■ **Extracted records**
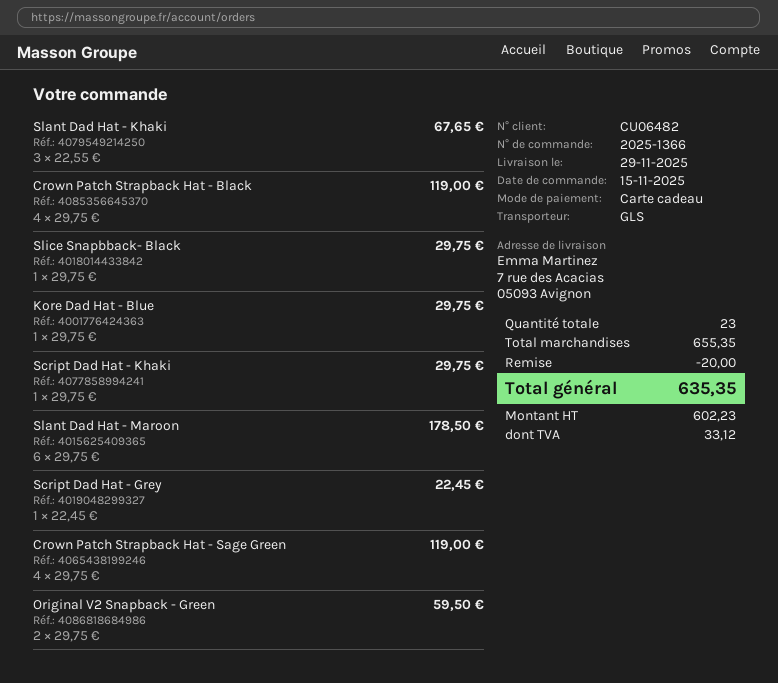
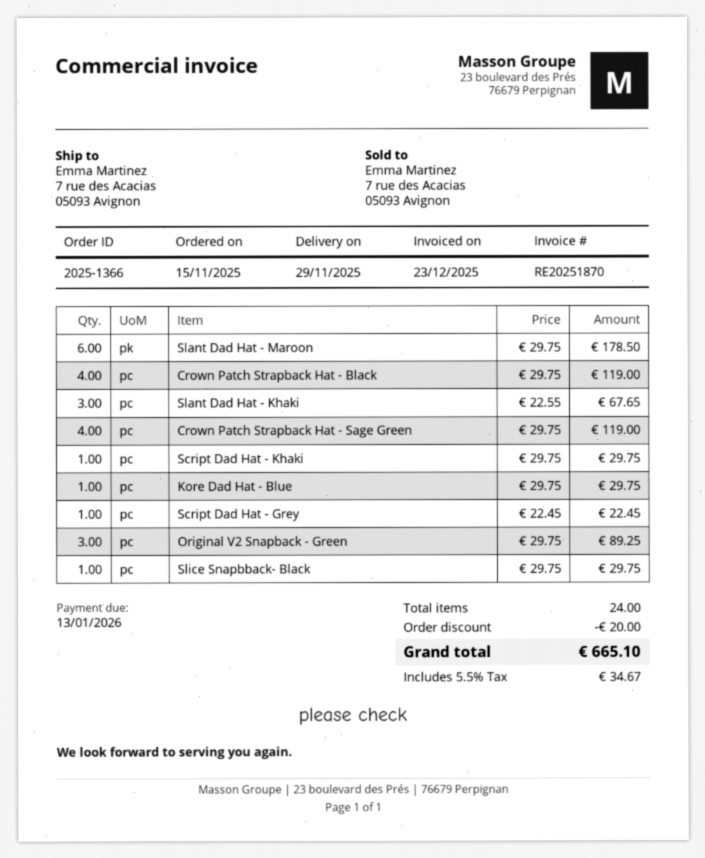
Original V2 Snapback - Green: 2 x 29.75 = 59.50 -> 3 x 29.75 = 89.25
total quantity: 23 -> 24
tax: 33.12 -> 34.67
total: 635.35 -> 665.10

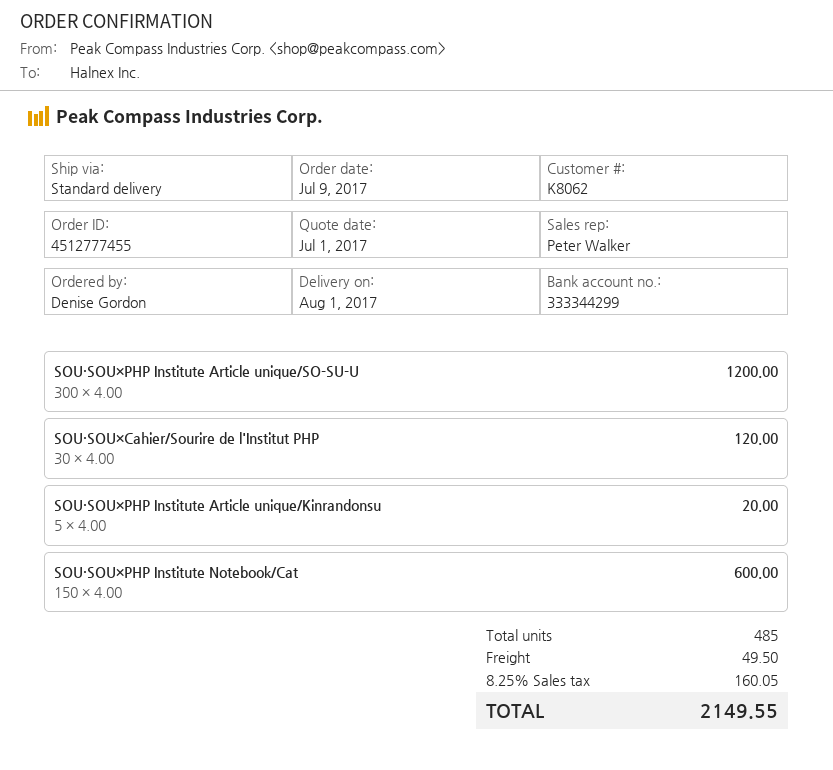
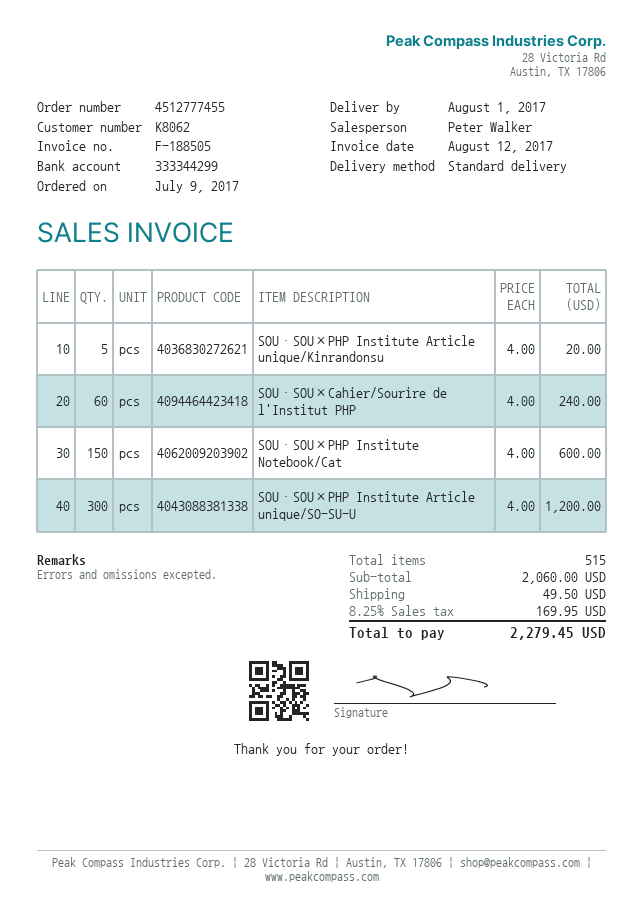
SOU・SOU×Cahier/Sourire de l'Institut PHP: 30 x 4.00 = 120.00 -> 60 x 4.00 = 240.00
total quantity: 485 -> 515
tax: 8.25% = 160.05 -> 8.25% = 169.95
total: 2149.55 -> 2279.45

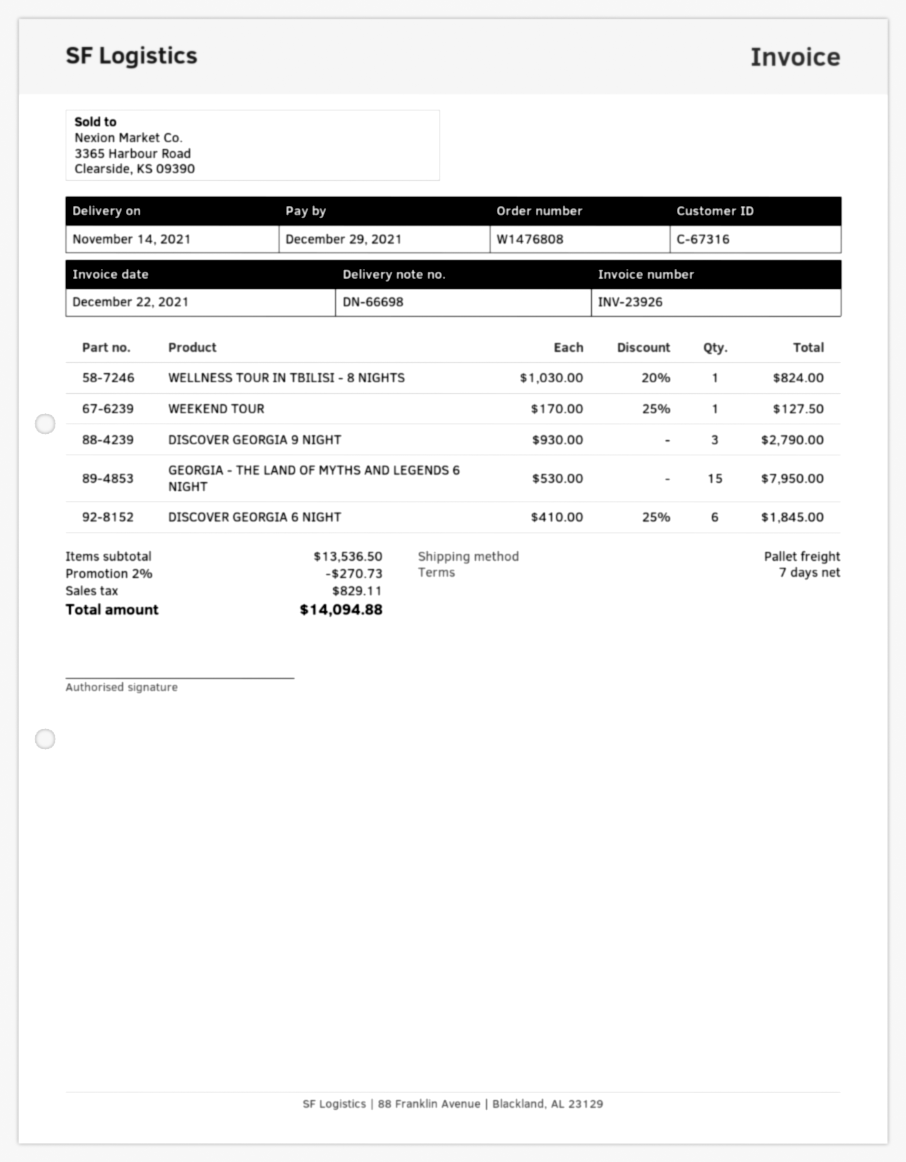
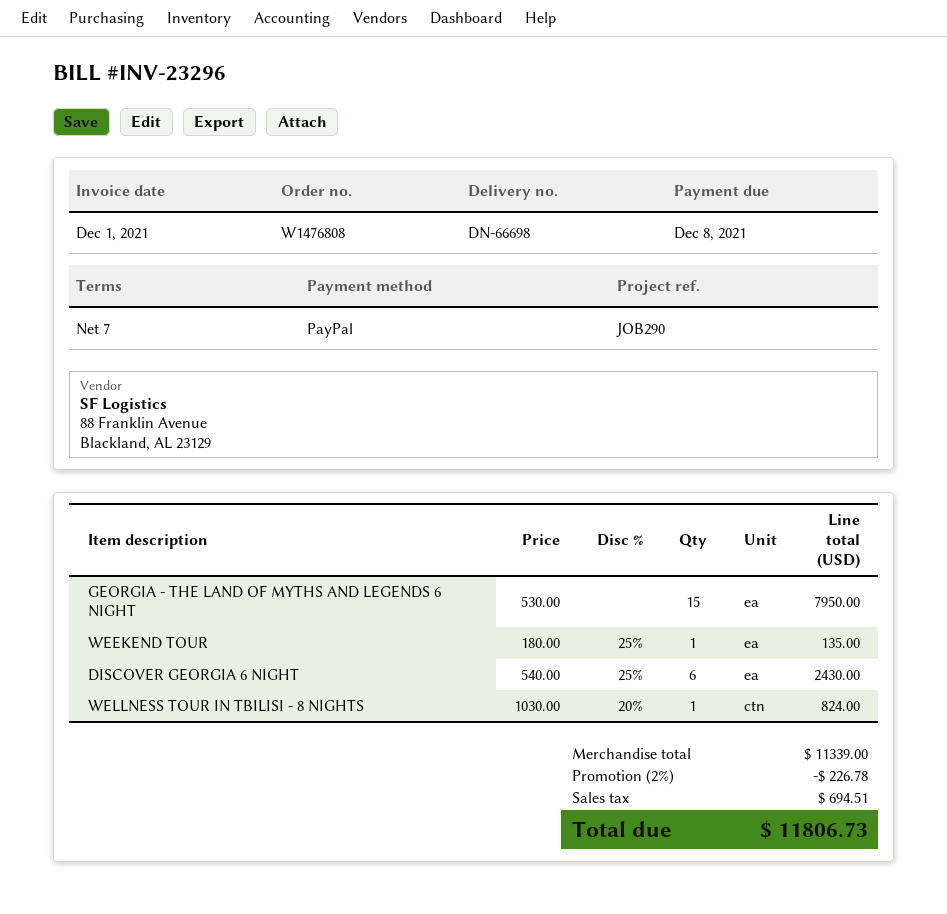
invoice number: INV-23926 -> INV-23296
invoice date: 2021-12-22 -> 2021-12-01
due date: 2021-12-29 -> 2021-12-08
WEEKEND TOUR: 1 x 170.00 - 25% = 127.50 -> 1 x 180.00 - 25% = 135.00
DISCOVER GEORGIA 9 NIGHT: 3 x 930.00 = 2790.00 -> none
DISCOVER GEORGIA 6 NIGHT: 6 x 410.00 - 25% = 1845.00 -> 6 x 540.00 - 25% = 2430.00
subtotal: 13536.50 -> 11339.00
discount: 2% = 270.73 -> 2% = 226.78
tax: 829.11 -> 694.51
total: 14094.88 -> 11806.73

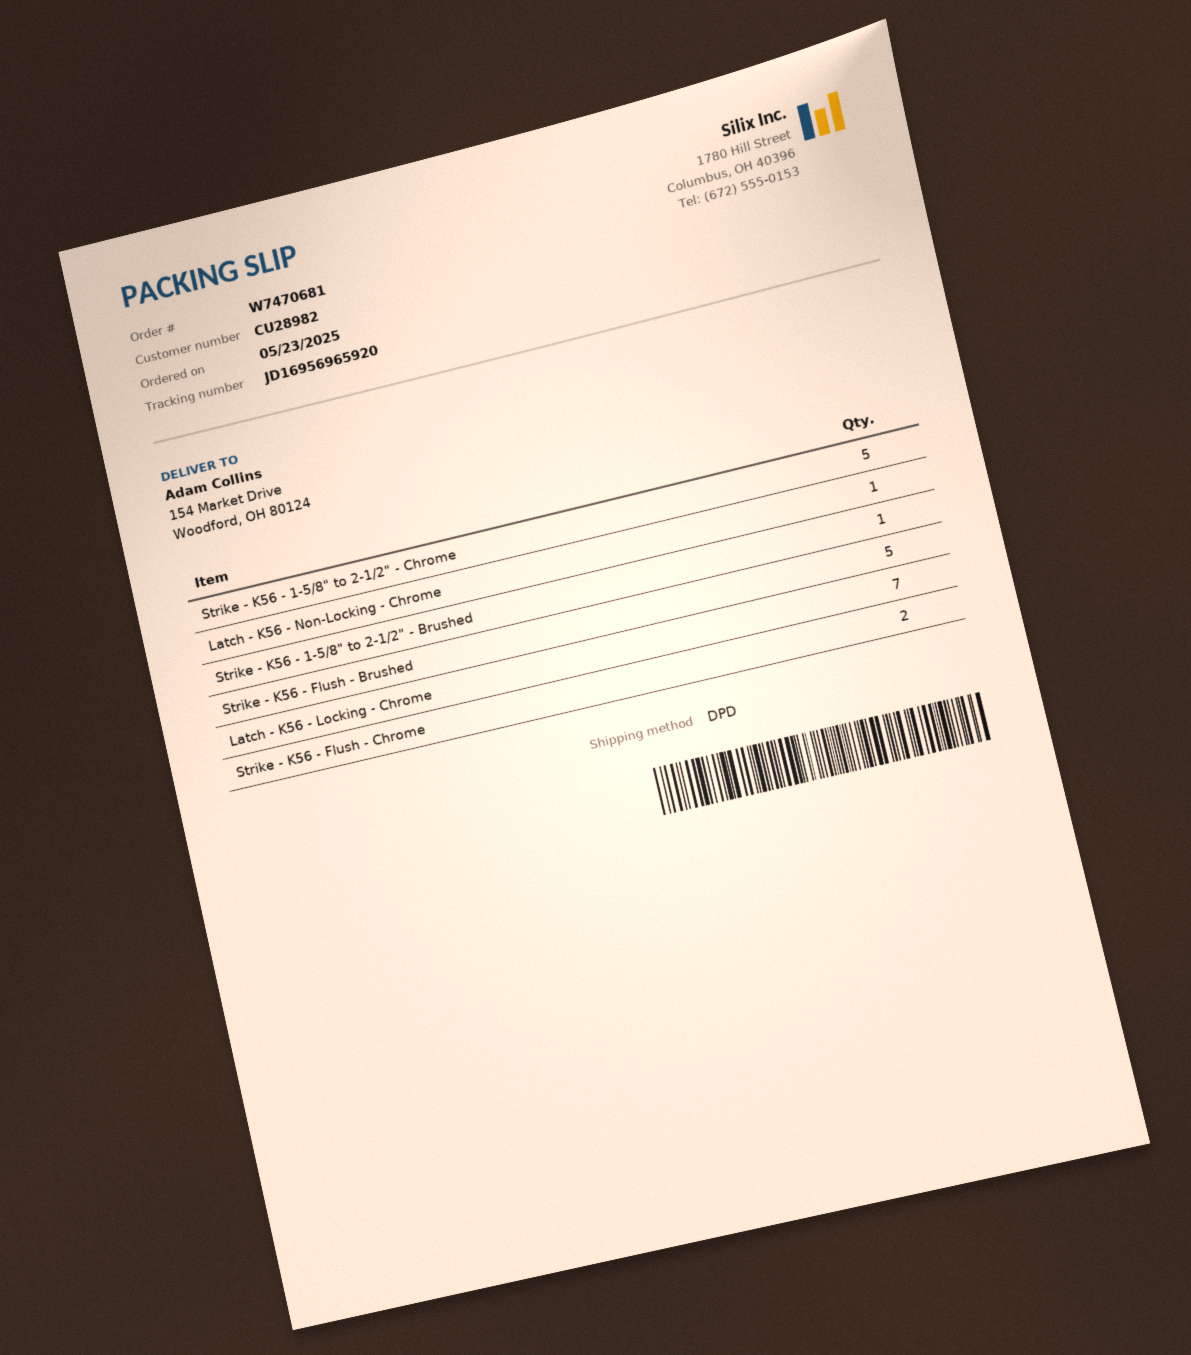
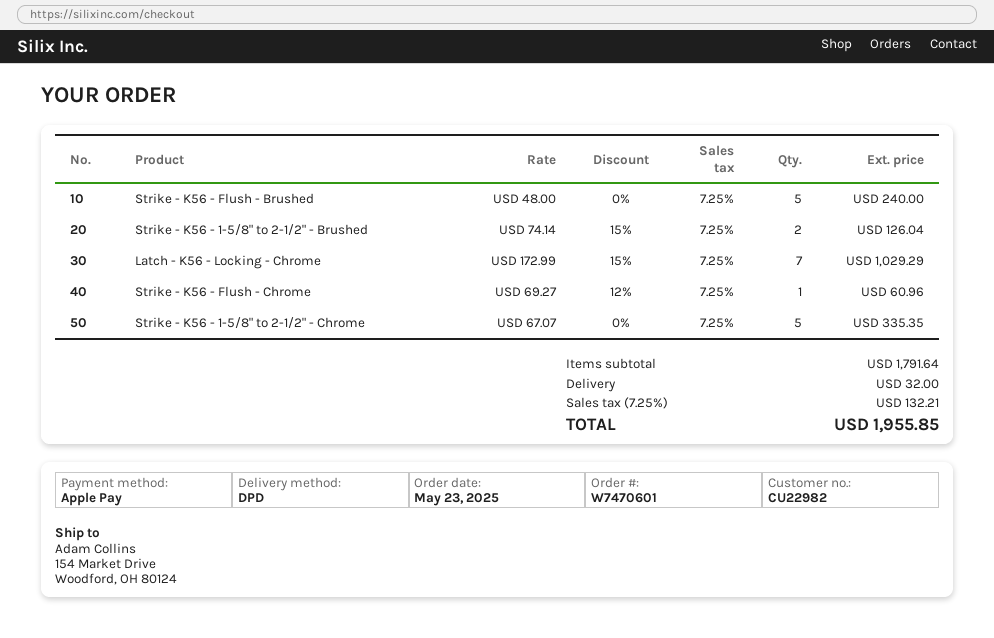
order number: W7470681 -> W7470601
customer number: CU28982 -> CU22982
Latch - K56 - Non-Locking - Chrome: 1 -> none
Strike - K56 - 1-5/8" to 2-1/2" - Brushed: 1 -> 2
Strike - K56 - Flush - Chrome: 2 -> 1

■ **Exercise**
Your copy should be the entries retyped exactly, with no images in it.

■ **Answer to the problem**
Original V2 Snapback - Green: 2 x 29.75 = 59.50 -> 3 x 29.75 = 89.25
total quantity: 23 -> 24
tax: 33.12 -> 34.67
total: 635.35 -> 665.10

SOU・SOU×Cahier/Sourire de l'Institut PHP: 30 x 4.00 = 120.00 -> 60 x 4.00 = 240.00
total quantity: 485 -> 515
tax: 8.25% = 160.05 -> 8.25% = 169.95
total: 2149.55 -> 2279.45

invoice number: INV-23926 -> INV-23296
invoice date: 2021-12-22 -> 2021-12-01
due date: 2021-12-29 -> 2021-12-08
WEEKEND TOUR: 1 x 170.00 - 25% = 127.50 -> 1 x 180.00 - 25% = 135.00
DISCOVER GEORGIA 9 NIGHT: 3 x 930.00 = 2790.00 -> none
DISCOVER GEORGIA 6 NIGHT: 6 x 410.00 - 25% = 1845.00 -> 6 x 540.00 - 25% = 2430.00
subtotal: 13536.50 -> 11339.00
discount: 2% = 270.73 -> 2% = 226.78
tax: 829.11 -> 694.51
total: 14094.88 -> 11806.73

order number: W7470681 -> W7470601
customer number: CU28982 -> CU22982
Latch - K56 - Non-Locking - Chrome: 1 -> none
Strike - K56 - 1-5/8" to 2-1/2" - Brushed: 1 -> 2
Strike - K56 - Flush - Chrome: 2 -> 1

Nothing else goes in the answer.